Collective motion of epithelial cells along a wrinkled 3D-buckled hydrogel

Abstract

Epithelial cells migrate autonomously by aligning and inducing a collective motion. Controlling the collective motion of epithelial cells in geometrically confined environments is important for understanding physiological processes such as wound healing and self-organized morphogenesis. However, collective migration under a three-dimensional (3D) curved surface resembling living epithelial tissue has not yet been explored. In this study, we investigated the collective motion of a 3D-buckled polyacrylamide (PAAm) gel that mimics the shape of folds and wrinkles of epithelial tissue to understand the geometric effects of collective motion. We found that the velocity correlation in the space near the hydrogel boundary showed a periodic change that correlated with the wrinkled folding of the hydrogel pattern. Furthermore, the characteristic length of the velocity correlation increased proportionally with the wavelength of wrinkled folding. These observations indicated that the hydrogel pattern could steer the collective motion of epithelial cells over long distances. Our study also suggests that the wrinkled design of the hydrogel is a versatile platform for studying the geometric effect of a curved surface on complex epithelial cell dynamics.

Fig. 1. Epithelial cell monolayer on 3D-buckled hydrogel. (a) Schematic of a 3D-buckled hydrogel. (b) Mechanical properties of PAAm gel. (b, left) Schematic of tensile testing and tensile stress–strain curves of PAAm gel. (b, right) Young’s modulus was calculated from the initial slope of the plot for each sample. (c–e) Fluorescent microscopic images of the 3D-buckled hydrogel. Representative folded pattern with a peeling width of 600 μm and crosslinking density of 1 mol%. The wavelength λ is defined as the peak-to-peak distance. (f) The mean curvature of the concave (blue) and convex (red) sides of the wrinkled patterns with various wavelengths λ. (g) Microscopic image of MDCK epithelial cell monolayer far from the wrinkled patterns (white line) and near the wrinkled patterns (green line). Scale bars: 200 μm. (h) Velocity field of collective motion of MDCK cells near the wrinkled patterns. Green arrows indicate the velocity field v(x,t). (i) Power spectrum density (PSD) of the velocity field of MDCK cells, analyzed using the velocity field at a point far from the wrinkled pattern of the hydrogel. The data from three independent experiments are shown as different colored curves.
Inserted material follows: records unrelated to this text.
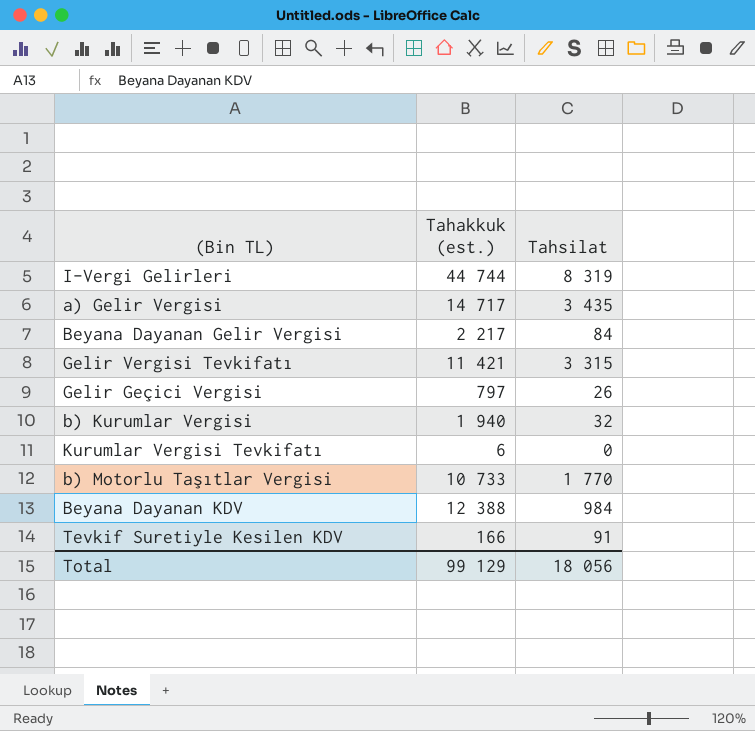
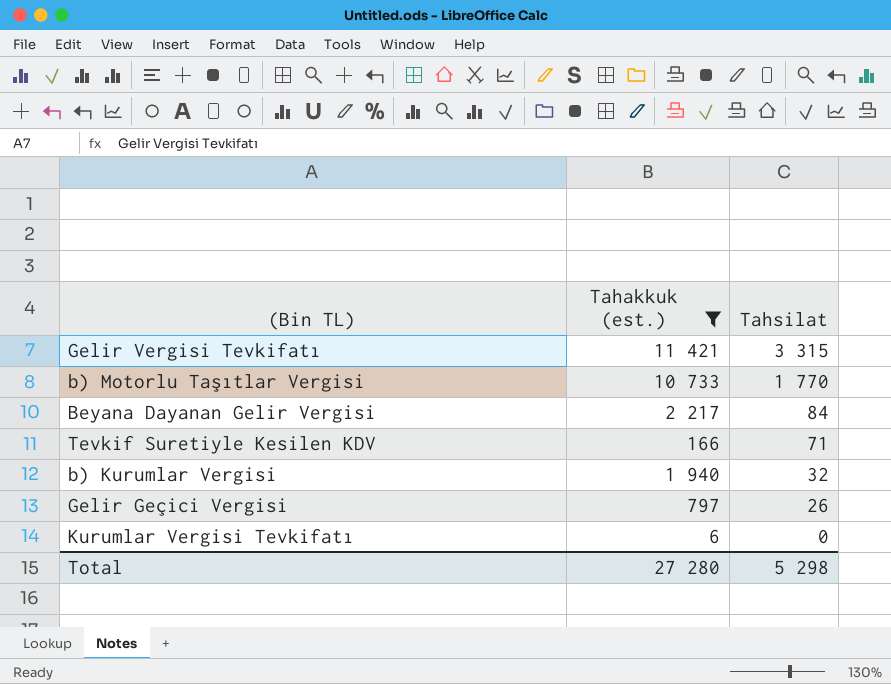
filter: none -> Tahakkuk (est.) <= 11 421
row order: none -> Tahsilat descending
Tevkif Suretiyle Kesilen KDV | Tahsilat: 91 -> 71
Total | Tahakkuk (est.): 99 129 -> 27 280
Total | Tahsilat: 18 056 -> 5 298

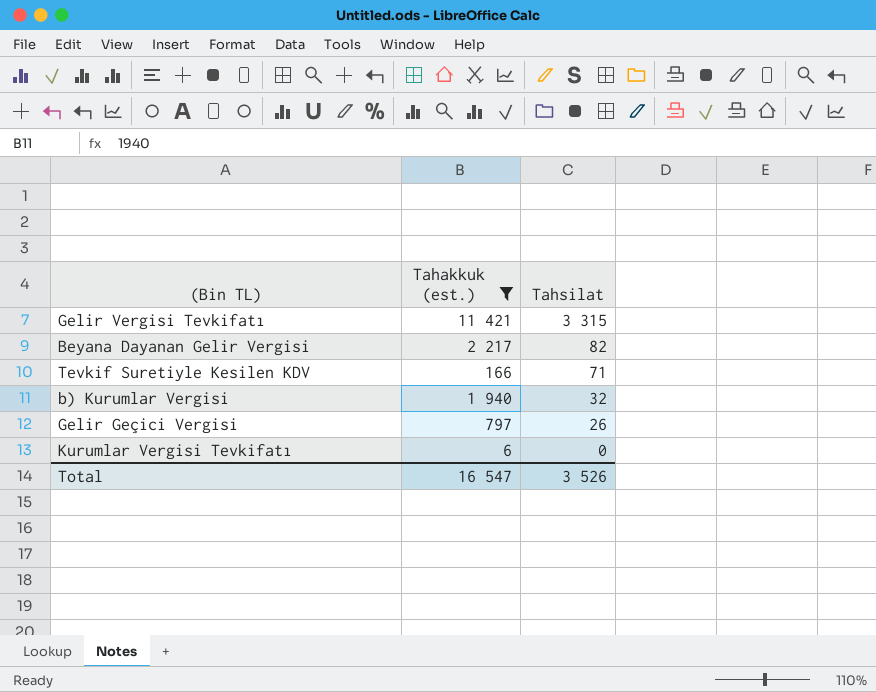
row b) Motorlu Taşıtlar Vergisi: 10 733 | 1 770 -> none
Beyana Dayanan Gelir Vergisi | Tahsilat: 84 -> 82
Total | Tahakkuk (est.): 27 280 -> 16 547
Total | Tahsilat: 5 298 -> 3 526

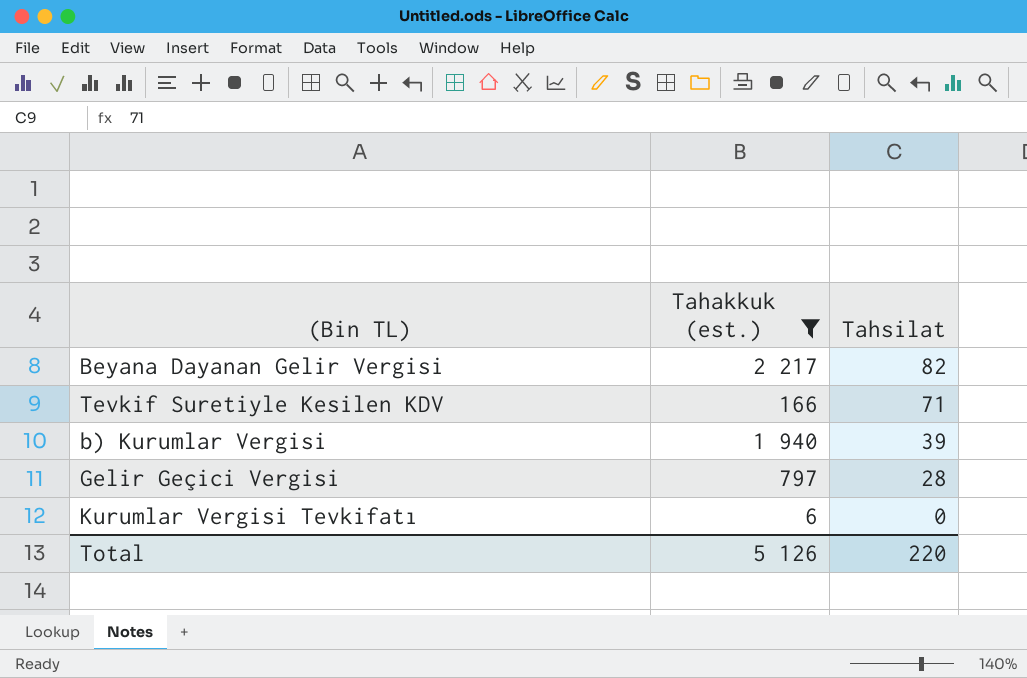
row Gelir Vergisi Tevkifatı: 11 421 | 3 315 -> none
b) Kurumlar Vergisi | Tahsilat: 32 -> 39
Gelir Geçici Vergisi | Tahsilat: 26 -> 28
Total | Tahakkuk (est.): 16 547 -> 5 126
Total | Tahsilat: 3 526 -> 220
Fig. 2. Velocity field of epithelial cell monolayer along the tangential direction and the normal direction of 3D-buckled hydrogel. (a) Schematic of tangential direction along the wrinkle pattern. The wave-like deformation of the folded hydrogel has a wavelength (λ) of 1008.4 μm. (b) Schematic of normal direction along the hydrogel pattern. (c and d) Tangential velocity v_T(x,t) near the wrinkle pattern (c) and far from the wrinkle pattern (d). The white arrowhead in (c) indicates the position showing the greater speed of v_T locally on the concave side. (e and f) Normal velocity v_N(x,t) near the wrinkle pattern (e) and far from the wrinkle pattern (f).

Fig. 3. The autocorrelation function of velocity in the tangential direction and normal direction along the 3D-buckled hydrogel. (a–d) The ACF of tangential velocity v_T(x,t) near the wrinkled pattern (a and b) and far from the wrinkle pattern (c and d). (a and c) The ACF of v_T(x,t) and (b and d) the plot of the ACF extracted at Δt = 0. (e–h) The ACF of normal velocity v_N(x,t) near the wrinkle pattern, near the wrinkled pattern (e and f), and far from the wrinkle pattern (g and h). (e and g) The ACF of v_N(x,t) and (f and h) the plot of the ACF extracted at Δt = 0.

Fig. 4. The linear dependence of velocity correlation length on the wavelength of folded hydrogel pattern. (a) The characteristic length of the tangential velocity (k⁻¹_T) and (b) the characteristic length of the normal velocity (k⁻¹_N) at various wrinkled patterns. In each figure, from left to right, k⁻¹_T and k⁻¹_N in the vicinity of the pattern (near the wrinkle pattern, left), 500 μm farther away (intermediate region, middle) and 1 mm farther away (far from the wrinkle pattern, right) are shown. The statistical analysis was carried out using λ = 500–550 μm as the standard, and significant differences were found when λ = 1100–1150 μm was reached. The p-value was determined by Student's t-test (*p < 0.05, n.s. represents no significant difference). The black line is drawn by the least-square fitting.